Today's employers, competing for skilled staff, are redesigning their workspaces to suit today's technologies and the demands of a new generation of employees. The traditional office is being replaced by activity-based workplaces, with hot-desking, shared spaces, team desks, conference spaces, phone areas, quiet rooms, brainstorming areas and a cafe/lounge. There can be seated or standing workspaces. Today's office, with spaces for collaboration, socialising, focusing or learning, is far removed from what the regulator had in mind two decades ago.
On July 18th, in a modern Colliers office in Silver Tower, Wrocław, a joint meeting of of the Real Estate & Construction and HR policy groups was held, the aim of which was to consider how employers can fit out their new offices in accordance with the law, while also considering how regulations should be changed to reflect the realities of today's work place environment.
At the beginning Sylwia Pędzińska, Senior Partner at Colliers International, presented modern office spaces and how they are used, discussed flexible work methods and answered the question whether and how the provisions of labor law and OHS respond to contemporary trends in office and work design.
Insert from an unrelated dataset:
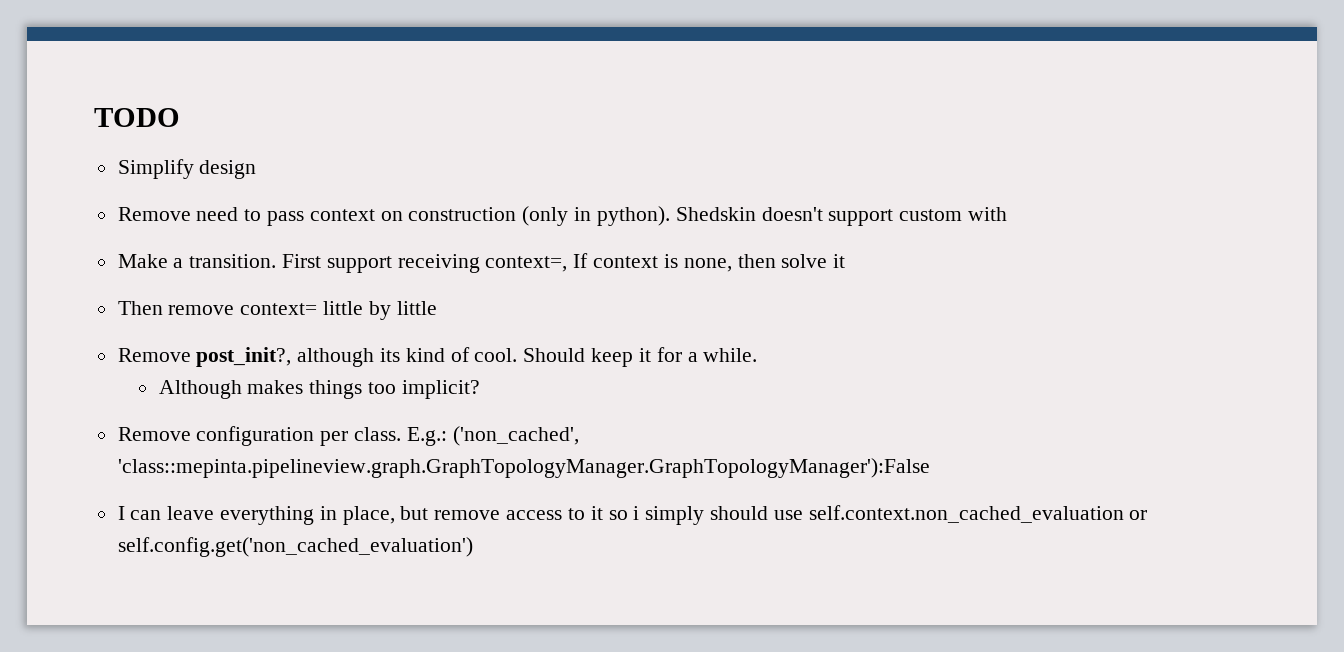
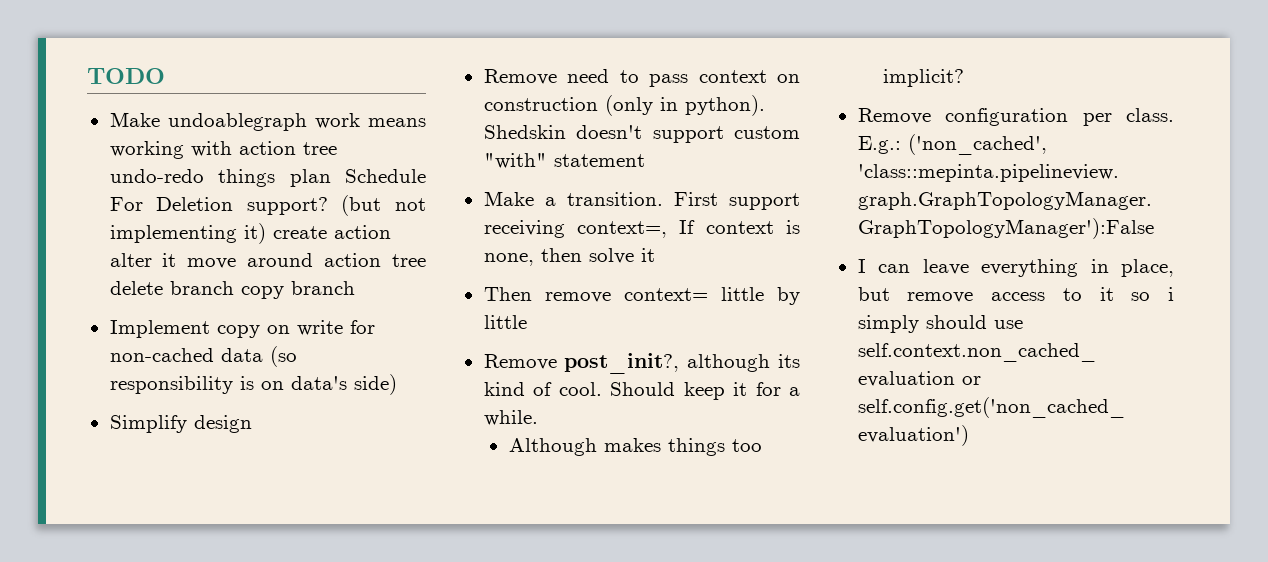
(180, 117) none -> [109,112,426,131] [109,141,337,159] [109,169,426,187] [109,195,426,216] [109,223,391,244] [109,253,426,269] [109,281,355,299] [109,320,375,338] [109,346,297,367] [109,374,397,395] // Make undoablegraph work means working with action tree undo-redo things plan Schedule For Deletion support? (but not implementing it) create action alter it move around action tree delete branch copy branch // Implement copy on write for non-cached data (so responsibility is on data's side)
[967,207,1007,221] with -> [483,153,645,169] "with" statement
Then Anna Król from Hays Polska presented trends in the workplace that affect the recruitment and retention of employees, while Maciej Zdrodowski, the Chief Specialist for Ergonomics at Medicover, spoke about ergonomics and health and how job design affects the well-being of employees. The meeting was closed by Aleksandra Krawsz-Kubica from Kinnarps Polska, who showed projects and visualizations of offices of the future and how to equip the office so that today's employees would like to work there.